[Input material Boundary: Start]
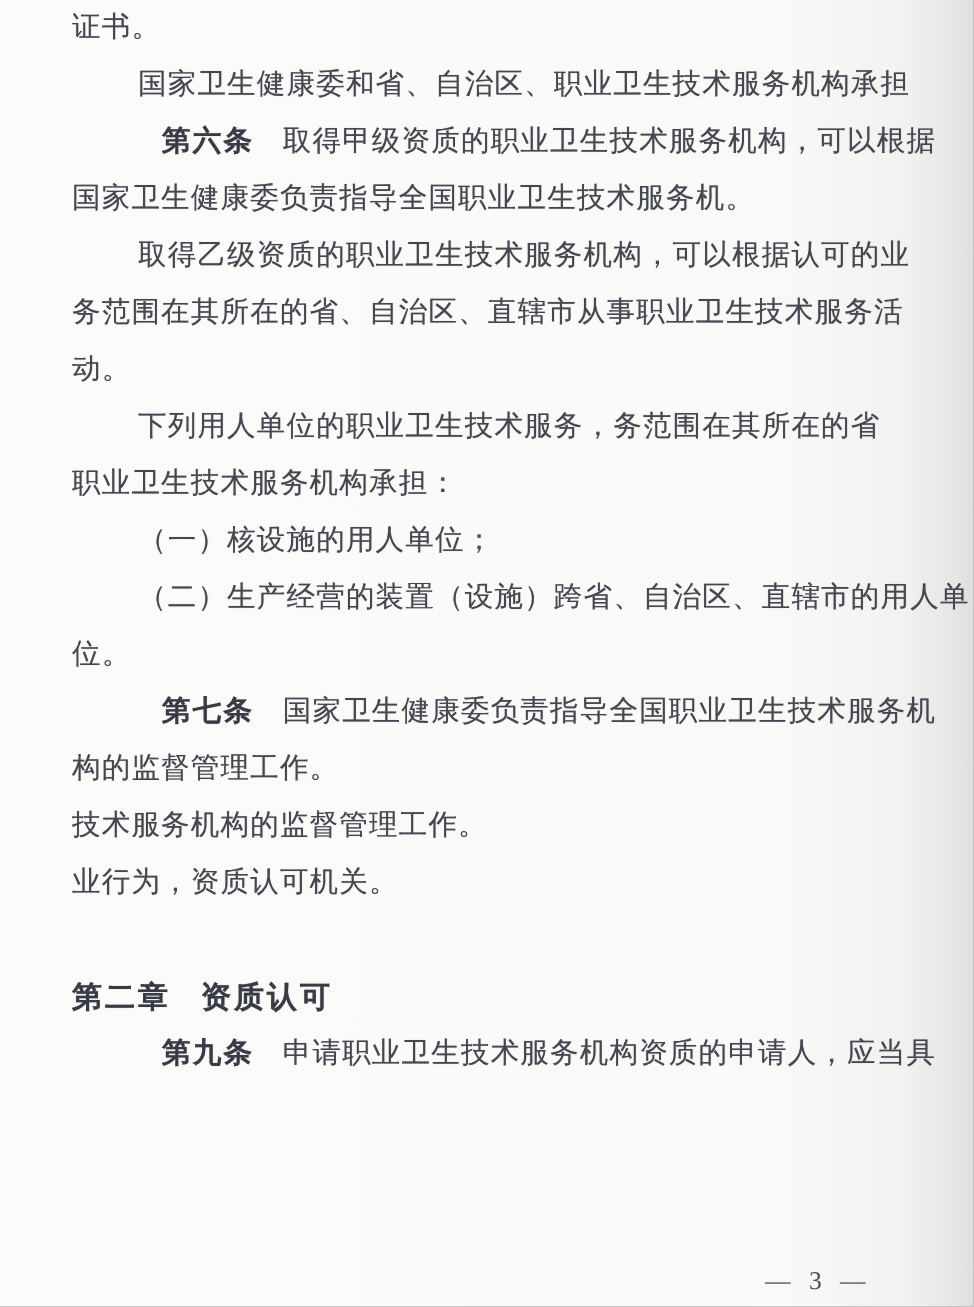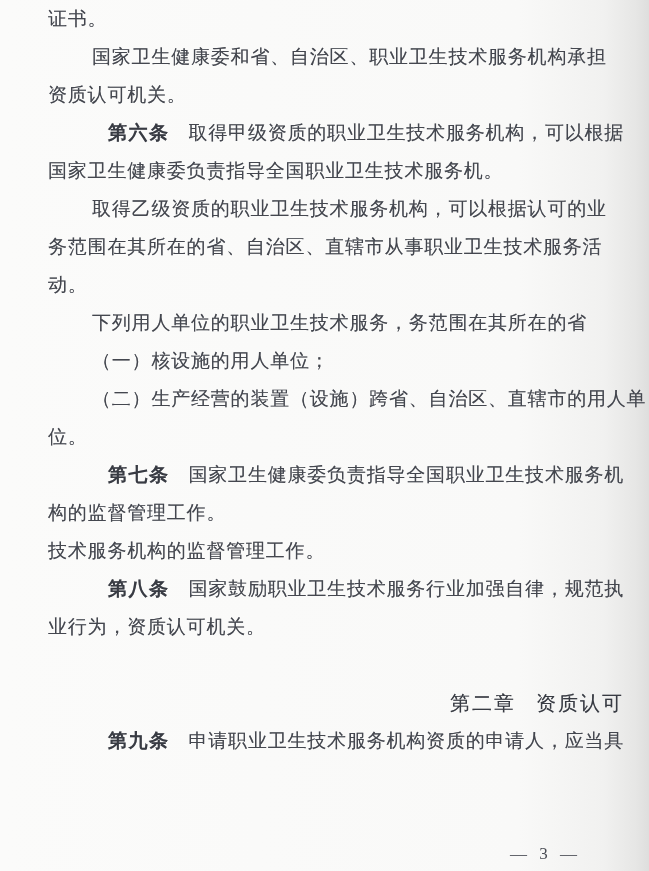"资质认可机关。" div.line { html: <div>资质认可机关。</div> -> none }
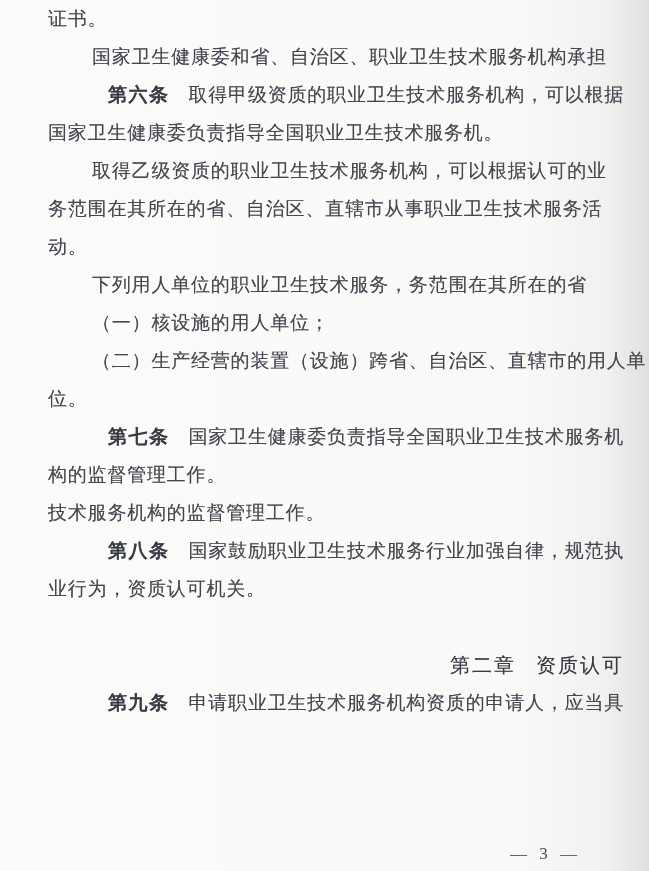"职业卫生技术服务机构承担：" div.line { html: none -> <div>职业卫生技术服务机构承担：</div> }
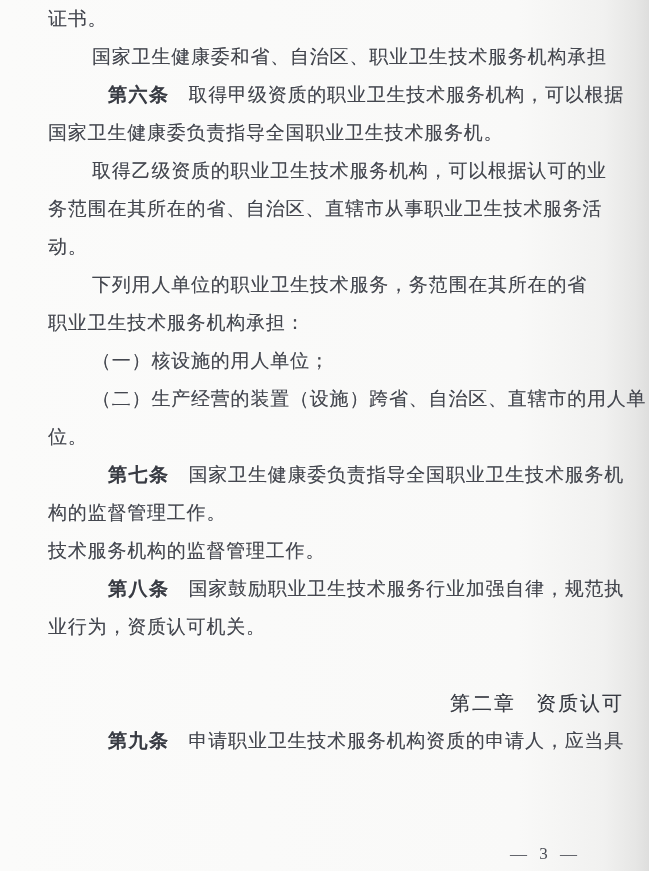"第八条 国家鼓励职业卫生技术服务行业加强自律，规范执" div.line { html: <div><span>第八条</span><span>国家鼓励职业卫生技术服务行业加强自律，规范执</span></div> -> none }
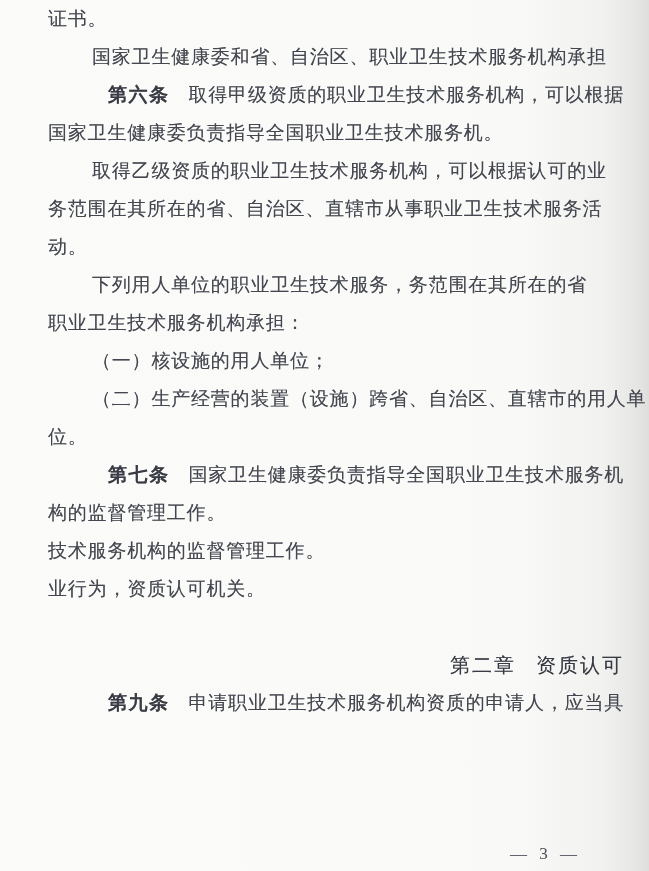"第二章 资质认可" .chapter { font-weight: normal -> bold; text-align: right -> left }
[Input material Boundary: End]
[Input material Boundary: Start]
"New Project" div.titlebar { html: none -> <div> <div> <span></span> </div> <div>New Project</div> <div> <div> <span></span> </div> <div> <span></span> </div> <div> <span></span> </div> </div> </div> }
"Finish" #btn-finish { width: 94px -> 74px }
[Input material Boundary: End]
**Problem**
Among the entries above, find the line with "none -> <div>职业卫生技术服务机构承担：</div>" and repeat exactly from there through the line with "font-weight: normal ->", leaving out the pictures.

**Answer to the problem**
"职业卫生技术服务机构承担：" div.line { html: none -> <div>职业卫生技术服务机构承担：</div> }
"第八条 国家鼓励职业卫生技术服务行业加强自律，规范执" div.line { html: <div><span>第八条</span><span>国家鼓励职业卫生技术服务行业加强自律，规范执</span></div> -> none }
"第二章 资质认可" .chapter { font-weight: normal -> bold; text-align: right -> left }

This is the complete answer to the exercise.